The green is bright but it's lying absolutely smooth and flat on the ground, beneath the boughs, like a mirror, reveals that it is not undergrowth but algae that have engulfed a pool.
Driving along a way, I see aspens bright yellow, and am thinking it may be stressed when I realize: it's perched on a rockface. Hard though it was to tell, with the shrubs and the trees growing so vigorously. All along the way, with all the many rockfaces, the trees showed yellow, and a moment later, you can make out the rock.
A pear tree has its leaves withering toward brown. Every bough is heavy with pears -- pear after pears -- but the fruits are not yellow at all, but a brown barely touched with bronze.
A flock twitters through the air ahead -- each bird, with distance, is little more than a mote, but the mass of them forms a great cloud.
A lone branch reaches out, pure, bright red among a tree thick with green leaves -- and one other spring, behind the red, that's turning purple with autumn.
Overcast summer days are gloomy; overcast fall days show up the radiant colors. Days on the verge -- turn subtle. Beneath the gray, a tree with one burning orange bough, surrounded by gilt ones, and the mass of the trees still green, but a green brushed with gold. And a tree turning from deep green to deep red, and in its somber transformation reminding me that you can't see red and green at once in the same place.
A sky like deep blue ink, watered toward the edges and swiftly turning white on the horizon itself, with a single planet gleaming pure white just before the blue started to pale.
A flock flying against the sky. For a moment it looks, even in its lopsided-V shape, like sparrows, but as they fly along, though they look no larger, their long necks make it clear that they are geese. Even though the eyes can not adjust for size and they look like tiny goslings dark against the the sky.
A row of trees beside a parking lot. Almost all of them are flaming red on every bough, except for a few that are already skeletonal and bare, but one has only a patch of red, all but hidden from this side with its greenery.
Oaks lining a parking lot, and at a glance, approaching, they look green, but parking under them shows that yellow has enroached within the masses of leaves.
Geese flying against the sky, dark against the pallor, a blue almost white. The skein forms a single line with one goose to one side. But as they came honking a long -- the sound muted by distance -- it merged in, to form one seamless line across the sky.
A tree reaches out dead and leafless branches, but its trunk is swathed in scarlet, not an inch showing, as the vines turn the most brilliant of reds.
Midday sunlight slanting over trees -- turns some shiny to the point of whiteness, plungs others into shadow, shines through some in green and red and yellow -- and produces a discordant jumble of too many colors and lights.
A flock whirls through the air.

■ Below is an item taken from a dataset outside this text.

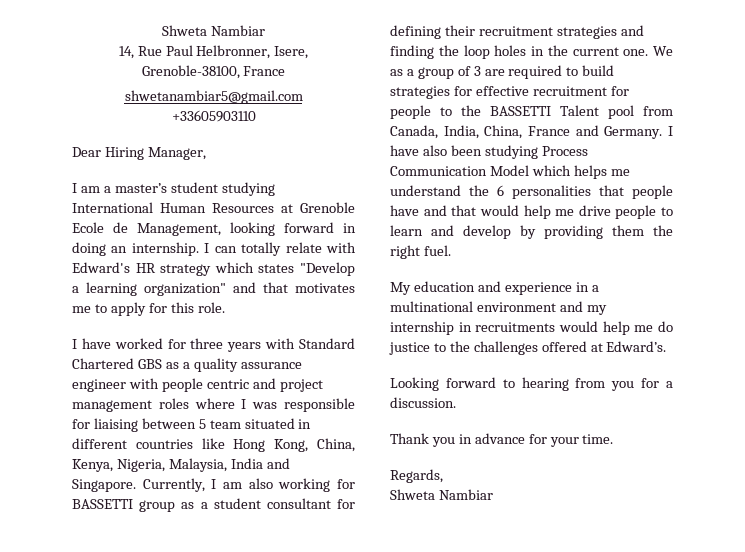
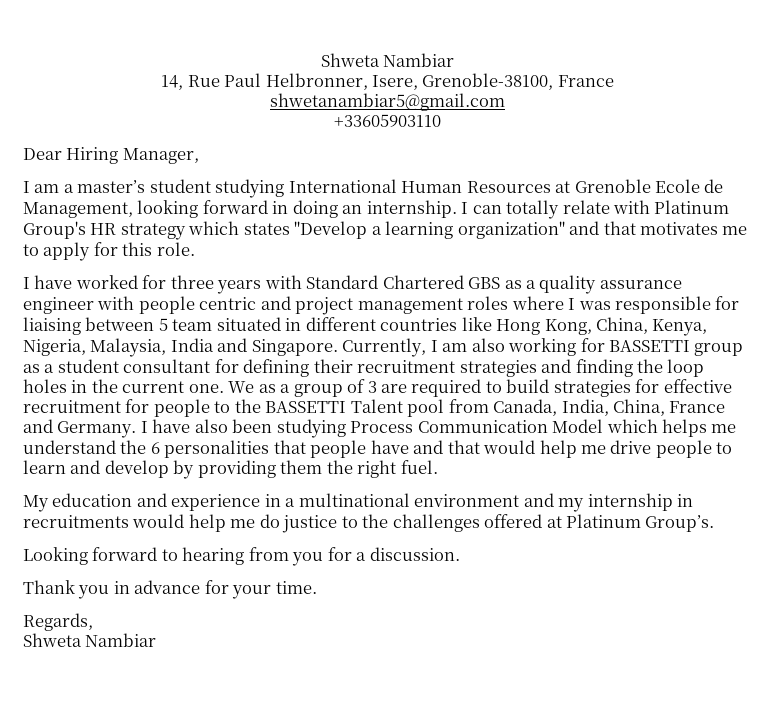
- I can totally relate with Edward's HR strategy which states "Develop a learning organization" and that motivates me to apply for this role.
+ I can totally relate with Platinum Group's HR strategy which states "Develop a learning organization" and that motivates me to apply for this role.
- My education and experience in a multinational environment and my internship in recruitments would help me do justice to the challenges offered at Edward’s.
+ My education and experience in a multinational environment and my internship in recruitments would help me do justice to the challenges offered at Platinum Group’s.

Though they are flecks at their largest, and never approach, it is marvelous how much easier it is to see them at some points that when their wings are flat and level.
A tree is all scarlet and yellow, even in the twilight brilliantly colored, like an opal.
The sunset ends in misty and haze, so that all the sky is dusky blue, except near the horizon, where against a slate blue color dusky yellows and dusty roses are muted against the sky, and a single star gleams over all, pure and white.
Trudging along in an evening full of mist and drizzle. Off to the side, from along the brook where two willow coppices are ladened with branches, a whiteness takes wing. It takes a moment to look properly over and see the bird, and a moment longer when it could have been a hawk before shape and size resolve the pale, ghost-like form to a heron, flying upstream. . . flying fairly far, because there is no sign of it later when I've walked up to the point where it vanished among the pines.
Pink clouds spreading in great streams over the sky. The moon shines through one, a frail little crescent, with uncertain edges, but still pure white against the pink.
A tree quite blue with autumn -- the juniper is heavily laden with its slate-blue berries, more thickly than its needles.